* **SUPPLIED ENTRIES**:
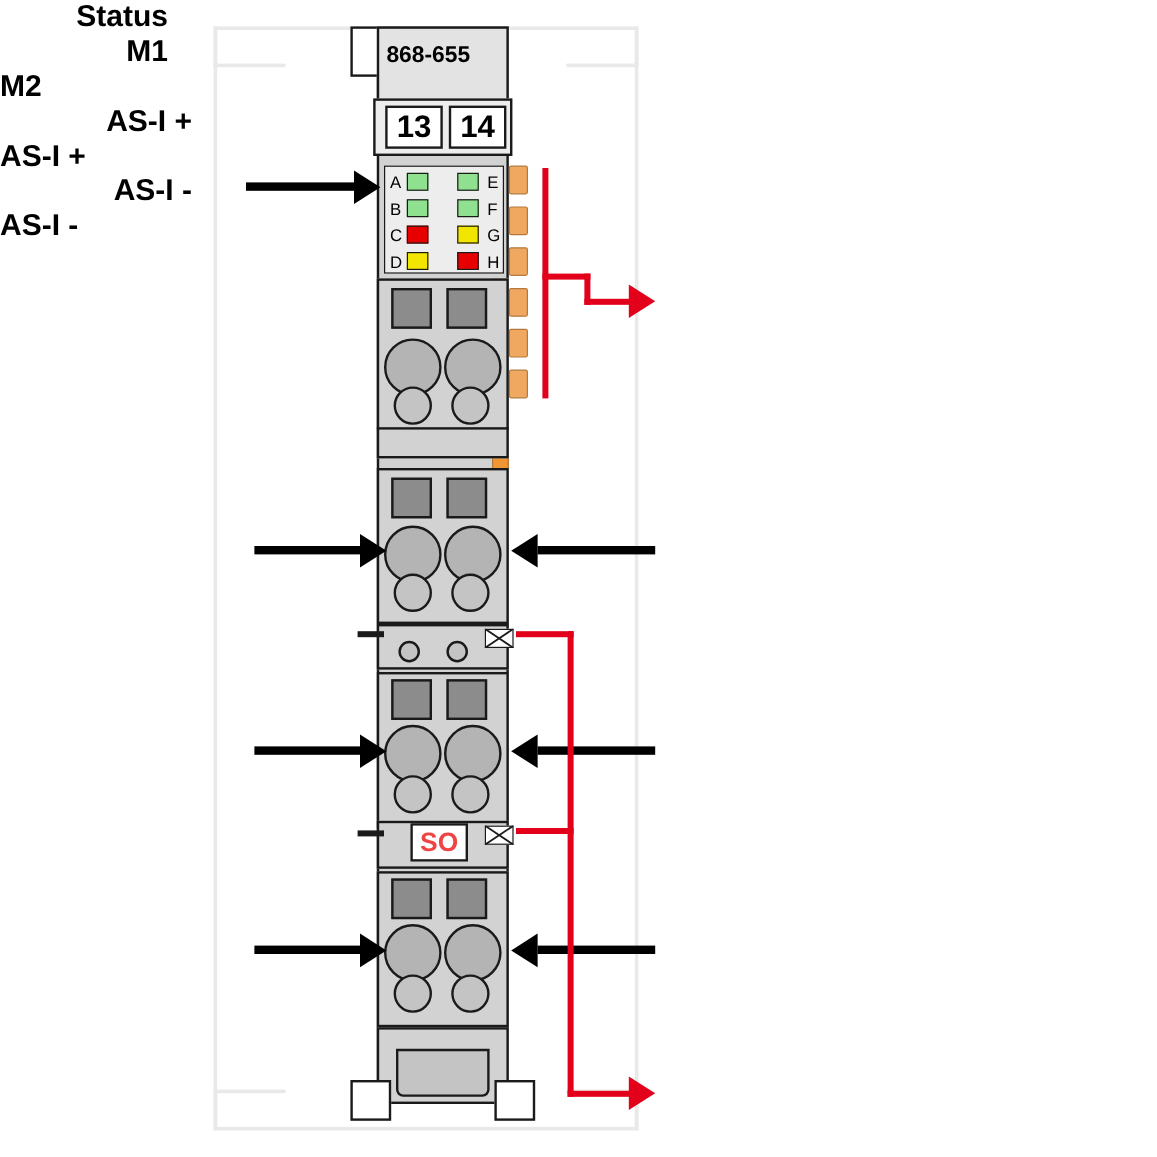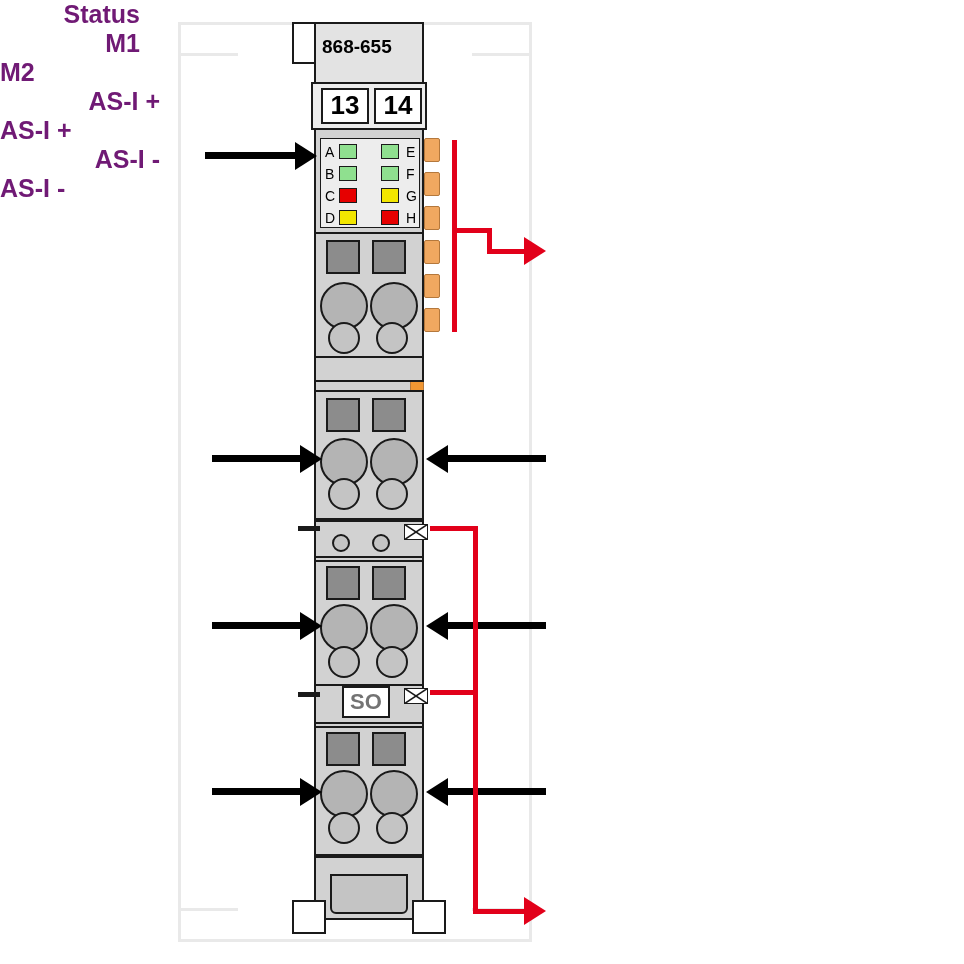"Status" .label { color: #701a75 -> #000000 }
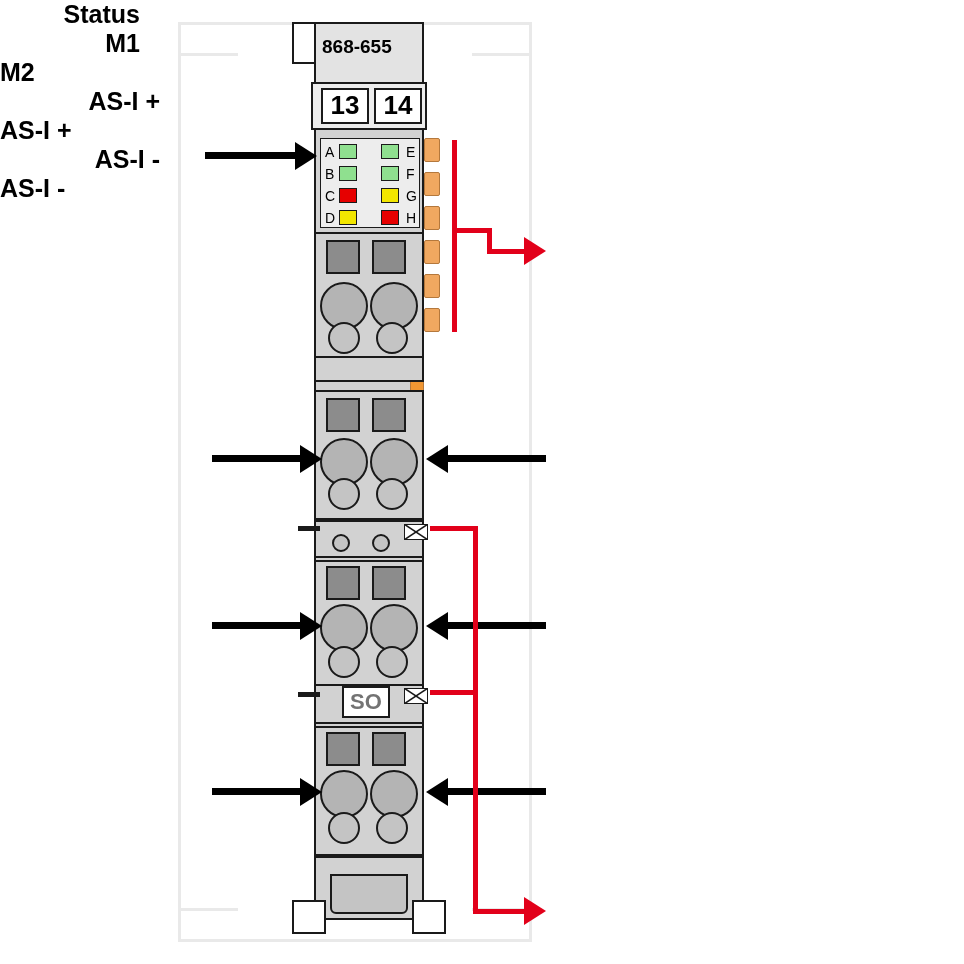"SO" .so-box { color: #737373 -> #ef4444 }
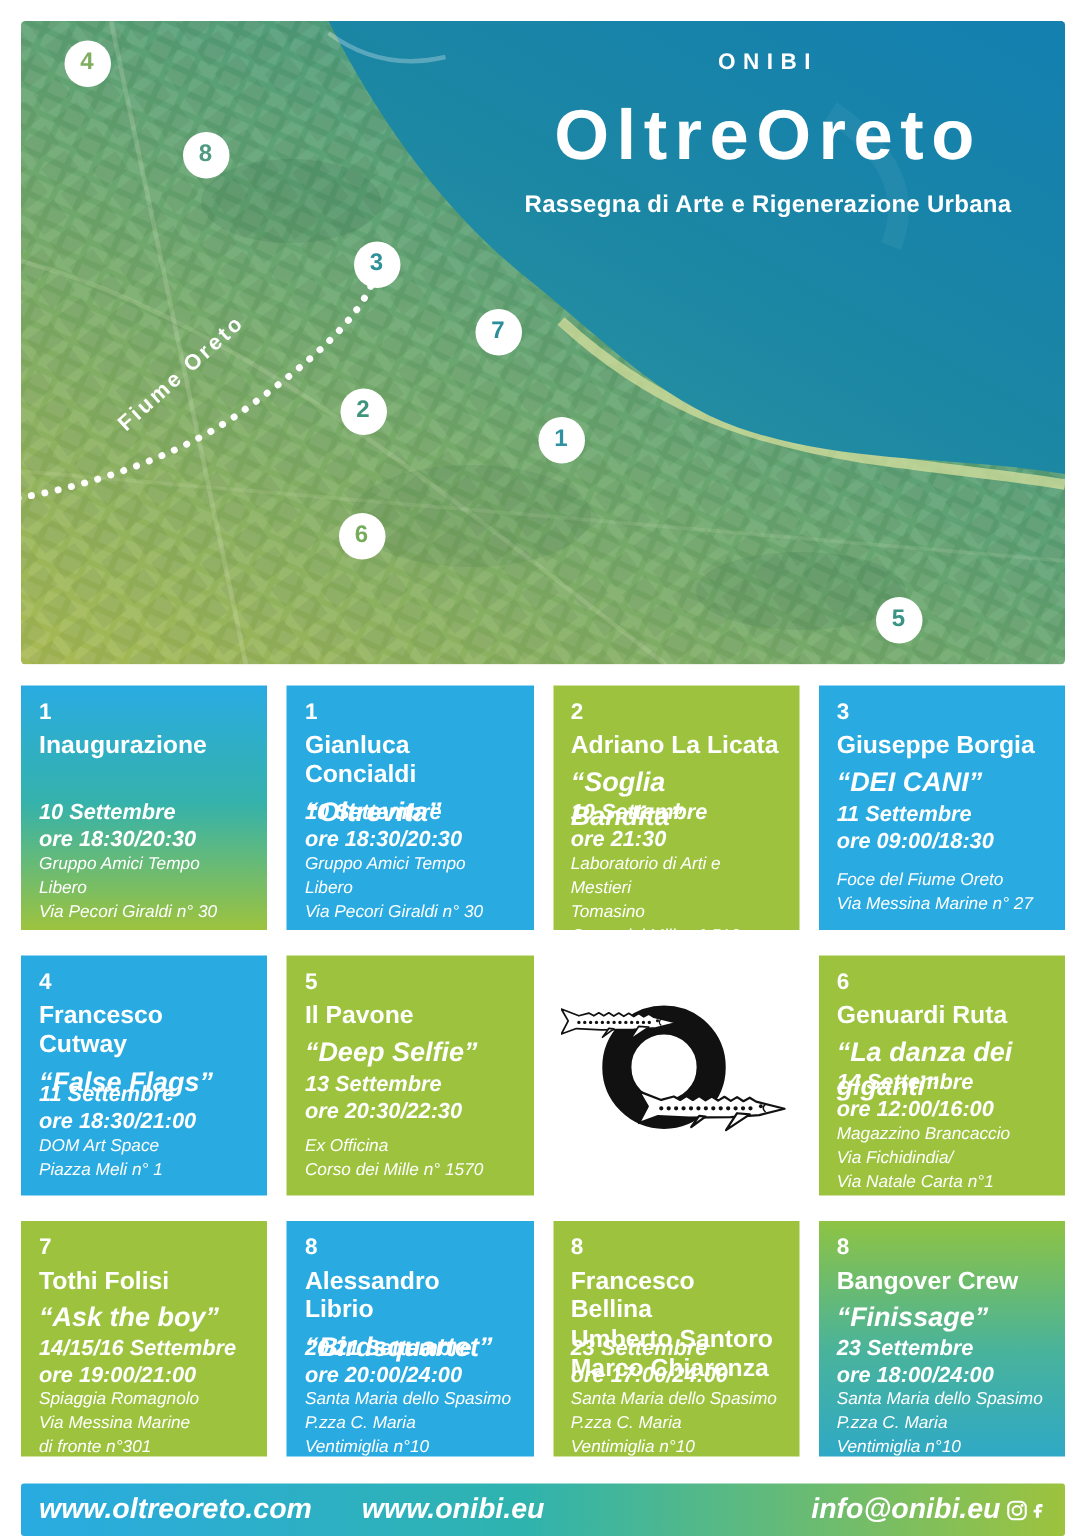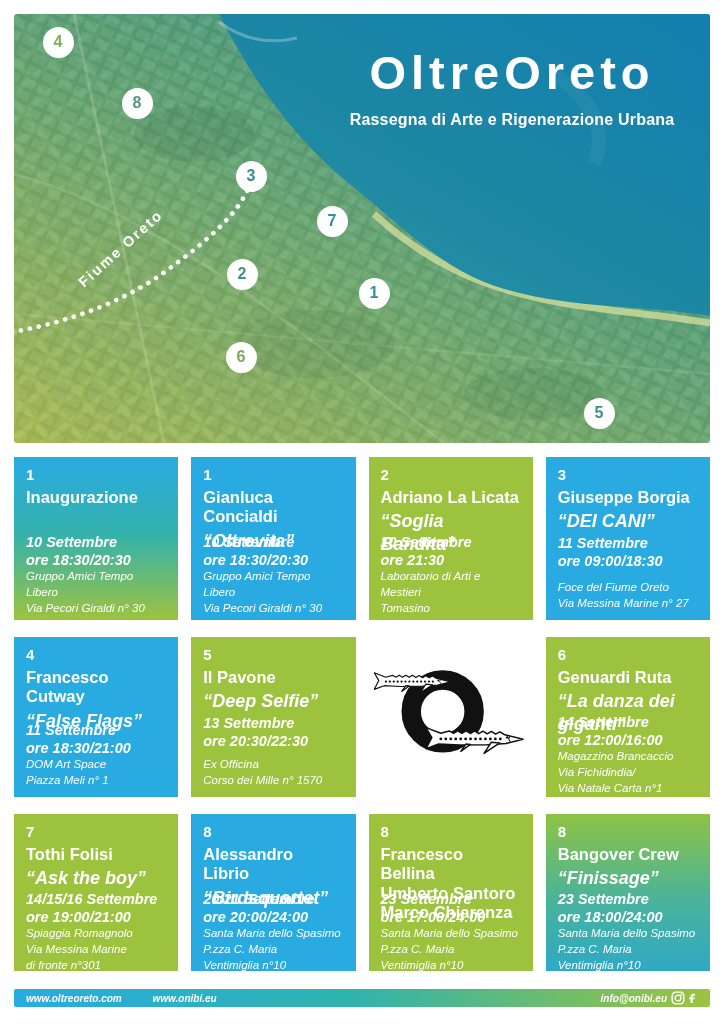"ONIBI" div.brand { html: none -> <div>ONIBI</div> }
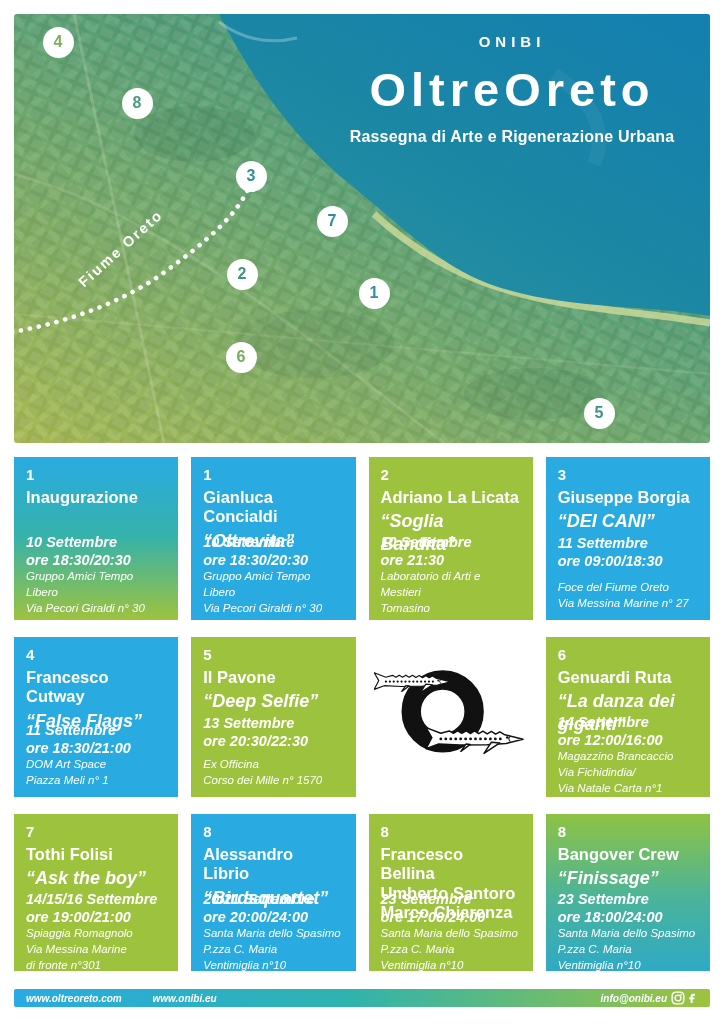"www.oltreoreto.com www.onibi.eu" .footer { font-size: 10px -> 19px; height: 18px -> 35px }
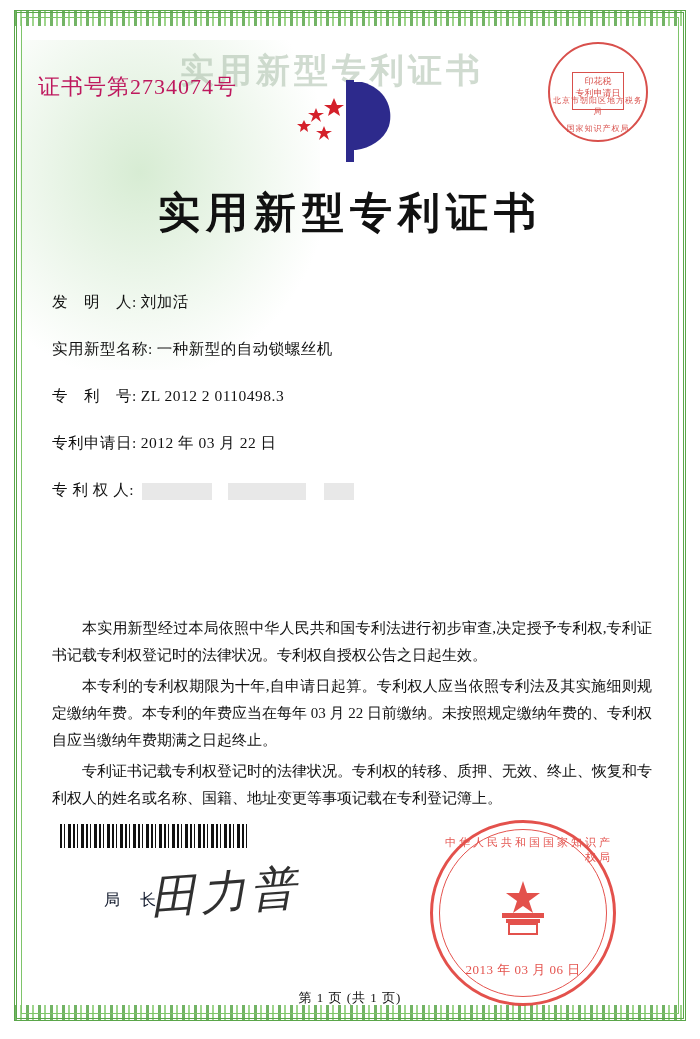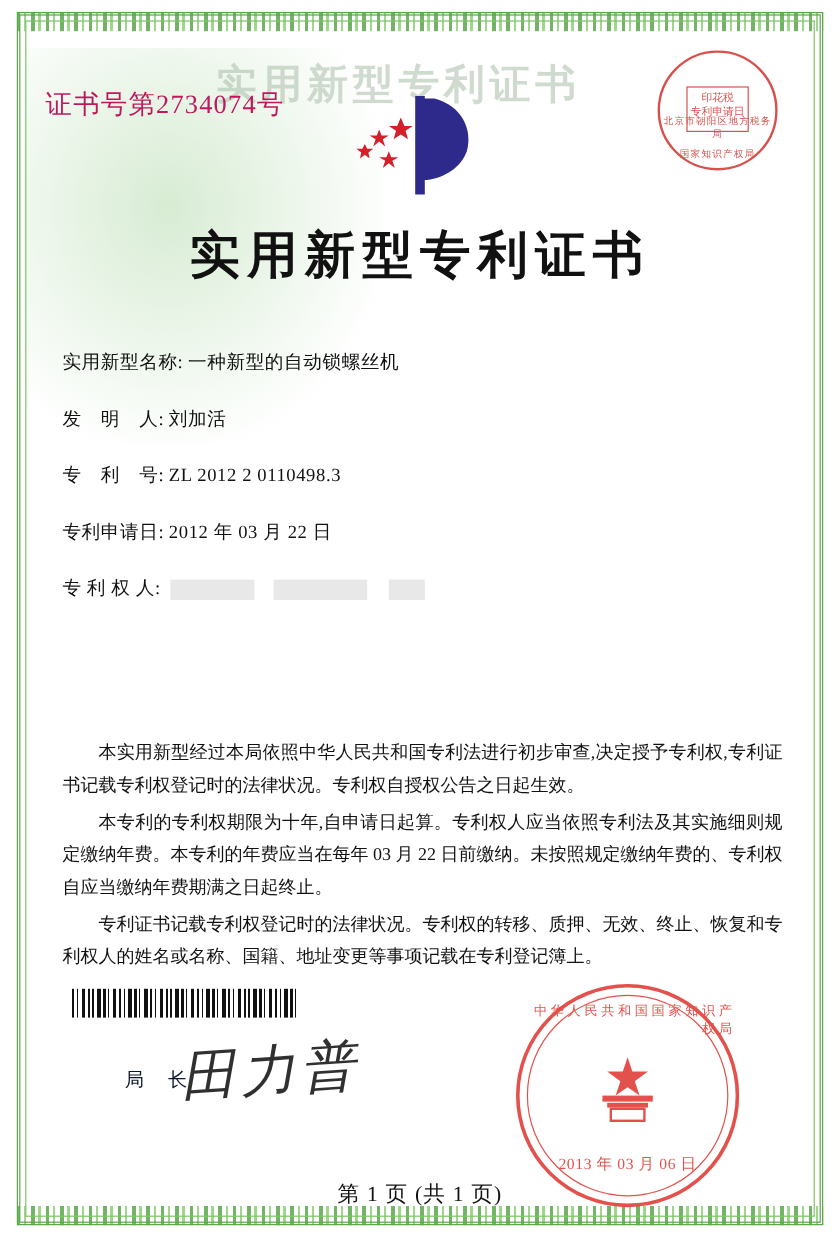"实用新型名称: 一种新型的自动锁螺丝机" div.field-row { order: before "发 明 人: 刘加活" -> after "发 明 人: 刘加活" }
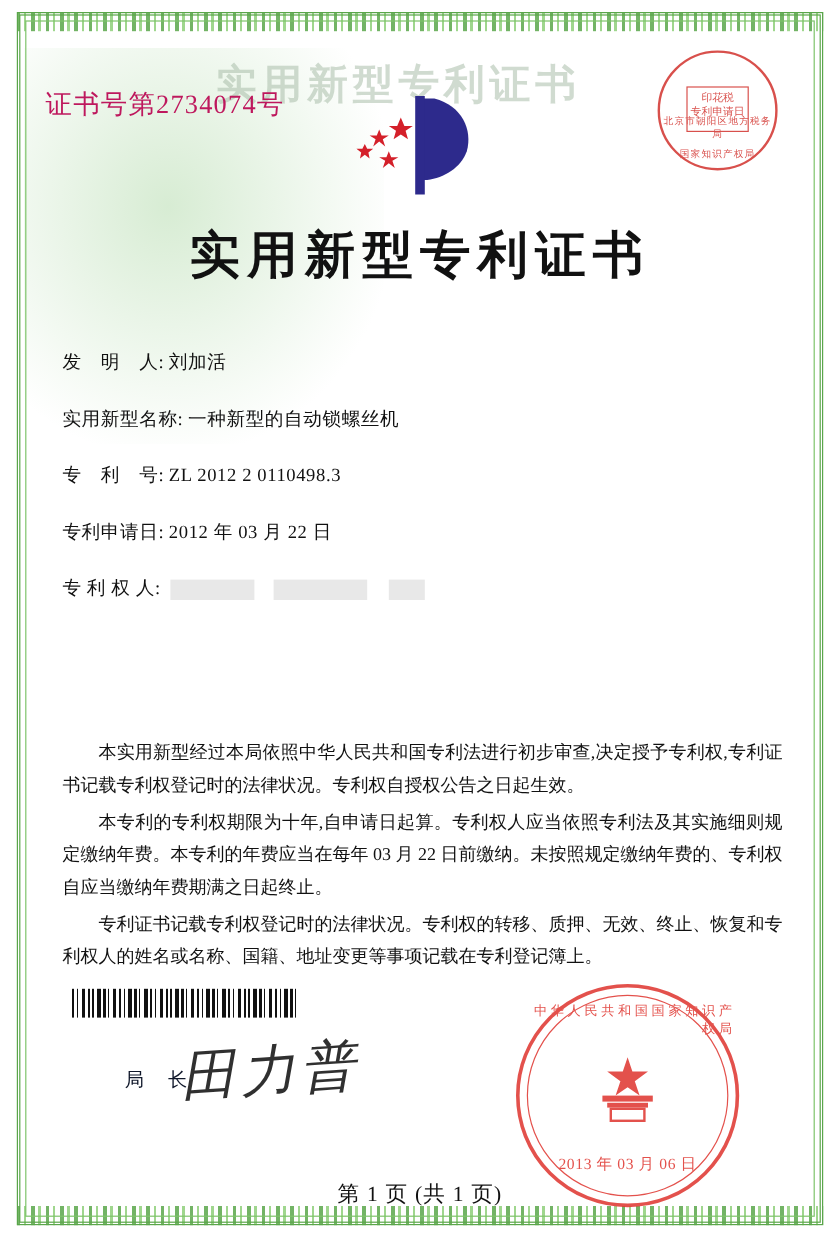"第 1 页 (共 1" .page-footer { font-size: 18px -> 13px }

* **AIM OF THE EXERCISE**: Could you repeat the data exactly, omitting its pictures?

* **EXERCISE OUTPUT**:
"Status" .label { color: #701a75 -> #000000 }
"SO" .so-box { color: #737373 -> #ef4444 }
"ONIBI" div.brand { html: none -> <div>ONIBI</div> }
"www.oltreoreto.com www.onibi.eu" .footer { font-size: 10px -> 19px; height: 18px -> 35px }
"实用新型名称: 一种新型的自动锁螺丝机" div.field-row { order: before "发 明 人: 刘加活" -> after "发 明 人: 刘加活" }
"第 1 页 (共 1" .page-footer { font-size: 18px -> 13px }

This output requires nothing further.